En toile de fond : la crise et le manque de stabilité à tout point de vue. Son quotidien est complexe et rend donc inéluctable la nouvelle quête de communautarisme et de partage, guidée par une surconsommation (et surproduction) visuelle et numérique. Ces nouvelles manières d’être sont le fruit d’un double séisme survenu dans la première décennie du XXIe siècle. Le krach boursier de 2008, d’abord : alors que les bambins sont en primaire ou en secondaire, cet événement traumatisant leur révèle une société où tout rêve de réussite traditionnelle et de parcours classique s’écroule soudainement. Dans le même temps, la facilité d’accès à Internet et la démocratisation des téléphones portables et des smartphones redéfinissent les moyens de communication les plus fondamentaux, et s’immiscent dans la vie quotidienne scolaire tout en offrant de nouvelles perspectives d’expression personnelle – et de carrière.  » On va à l’école pour assurer ses arrières, mais franchement, c’est d’un autre temps, on n’y croit pas trop. Même les profs ont arrêté de nous promettre des CDI. On sait que le vrai boulot, c’est nous qui le trouverons ou, plus probablement, le créerons « , explique Anastasiya Mozgovaya, 21 ans, étudiante en journalisme à Kiev (Ukraine). En parallèle, la jeune fille participe à l’organisation de la Fashion Week locale, écrit pour des blogs de mode, alimente ses divers réseaux sociaux.

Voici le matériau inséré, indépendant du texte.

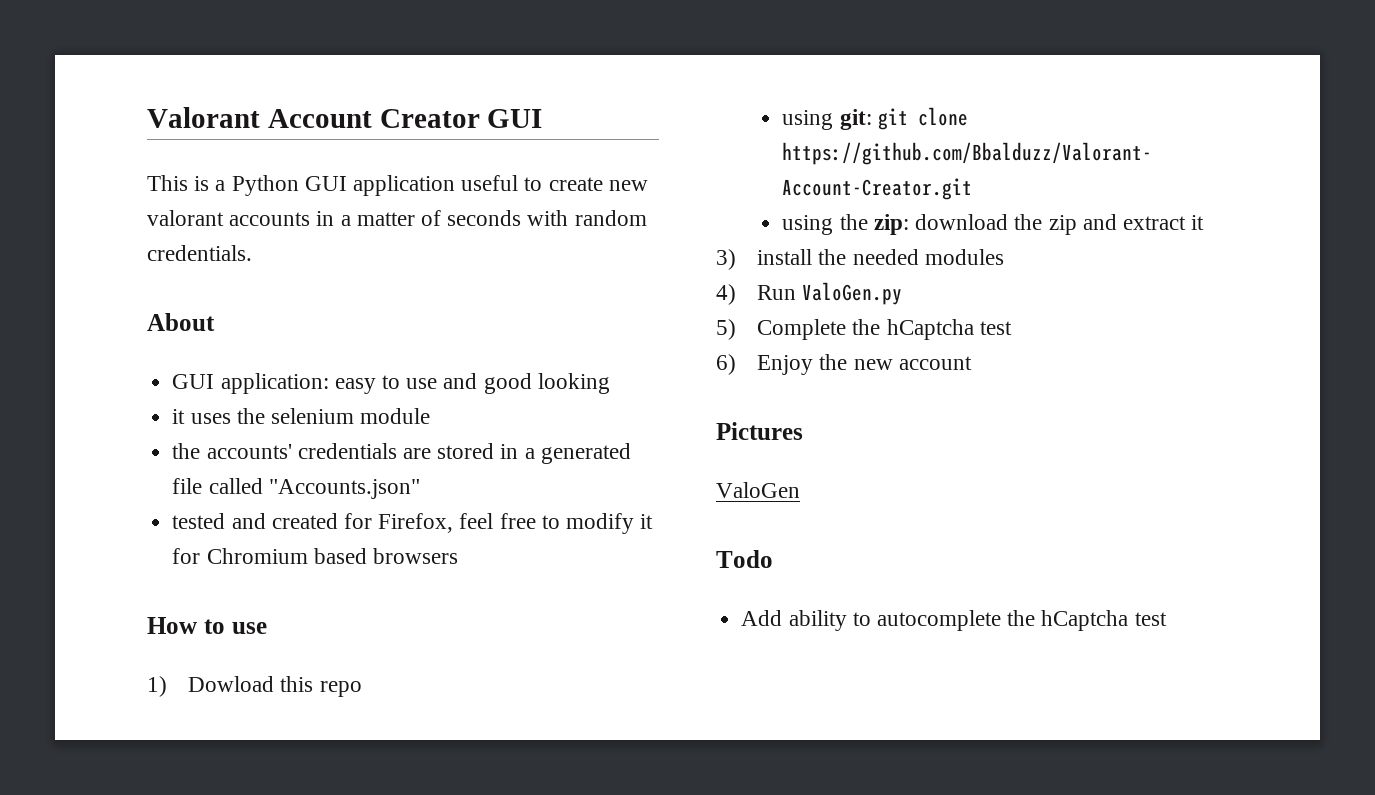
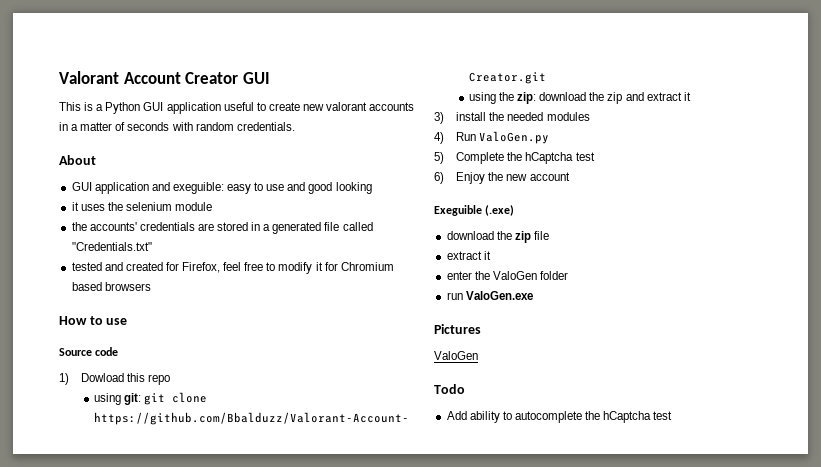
[220,373,329,394] application: -> [94,182,224,194] application and exeguible:
[268,479,420,499] "Accounts.json" -> [71,242,152,251] "Credentials.txt"
(267, 628) none -> [59,347,119,356] // Source code
(972, 363) none -> [434,205,515,216] [446,231,549,243] [446,251,491,260] [446,271,568,280] [446,291,533,300] // Exeguible (.exe) // download the zip file // extract it // enter the ValoGen folder // run ValoGen.exe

Comme beaucoup de jeunes, elle est d’avis que les contacts, la débrouillardise et les bonnes idées la mèneront plus loin que les bonnes notes.

Système D, version 2014 donc : voici une génération qui pousse les outils donnés à leur maximum, crée de l’art numérique à partir de plates-formes Pinterest, lance des galeries et magazines en ligne, souvent fondés sur des sites de financement comme Kiss Kiss Bank Bank, et se fait des amis aux quatre coins du monde, souvent sans les connaître en chair et en os.  » Le rêve d’amasser une grosse fortune a disparu ; on a retrouvé quelque chose de plus essentiel, de plus collectif et passionné dans les milieux créatifs, explique George Stewart-Lockhart. Le boomerang positif de la culture du travail gratuit et du stagiaire éternel, c’est que des jeunes artistes et commissaires sont prêts à travailler pour très peu. Ils vivent souvent encore chez leurs parents, ce qui aide.  » Olga Itiguilova, bookeuse dans une agence de mannequins parisienne et mère d’une fille de 20 ans, observe une grande professionnalisation de la jeunesse, qu’elle constate aussi dans son entreprise.  » Les filles avec qui je travaille sont endurcies, averties, elles bossent dur. Les années de la fête toute la nuit sont finies, elles se couchent tôt, savent que les chances de réussir sont réduites « , explique-t-elle.

LE RÈGNE DU PEUT-ÊTRE

La caractéristique commune à cette  » gen Z  » ?  » Aujourd’hui, tout le monde a la possibilité de devenir connu, d’une façon ou d’une autre. Et, pour ce faire, il faut savoir développer son image professionnelle et assurer le marketing de soi-même.  » Cette maturité apparente est en opposition avec un autre de ses traits de caractère : l’adulescence perpétuelle. Celle-ci se traduit notamment par  » une connexion permanente, du matin au soir, dans un état de coup de fil géant aux amis, affichant un narcissisme permis par l’omniprésence de la photographie « , ajoute Olga Itiguilova. Effectivement, selon Anastasiya Mozgovaya, on est face à une culture de séduction non-stop :  » On est toujours conscient d’être vu, on se prend en photo en permanence  » – ce qui débouche sur une confusion entre l’intérieur et l’extérieur, le Web et la vraie vie, les rencontres dans un bar et Tinder (l’appli de rencontres très en vogue, qui permet, en un clic, de surfer sur des centaines de profils dans son emplacement géographique).  » Contrairement aux générations précédentes, qui ont opté pour l’originalité, ces jeunes-là se doivent de paraître aimés par un maximum de gens. Etre populaire est une donnée cruciale. L’accumulation de conquêtes (qui restent souvent virtuelles) devient un mode d’exhibition de cette réussite, et non pas une quête romantique « , analyse le sociologue des modes et tendances Pascal Monfort. Quant à la vie amicale et sociale, pour George Stewart-Lockhart, elle est empreinte de la culture du maybe (inspiré du mode de réponse à une invitation à un événement sur Facebook en choisissant l’option  » peut-être « ).  » On est connecté en permanence, très opportuniste, archiconsommateur et peu fidèle. Les gens sont de moins en moins fiables, décommandent à la dernière minute.  » Une culture Z en ébullition, dont le mode de vie ultra-instantané masque mal les enjeux d’un avenir pas vraiment rose. Et ça, les jeunes Z le savent bien parce qu’ils sont lucides, plus encore que leurs aînés. On se demande alors ce qui attend les suivants, nés entre 2000 et 2010 : la  » génération A « …

PAR ALICE PFEIFFER

 » On va à l’école pour assurer ses arrières, mais franchement, c’est d’un autre temps.  »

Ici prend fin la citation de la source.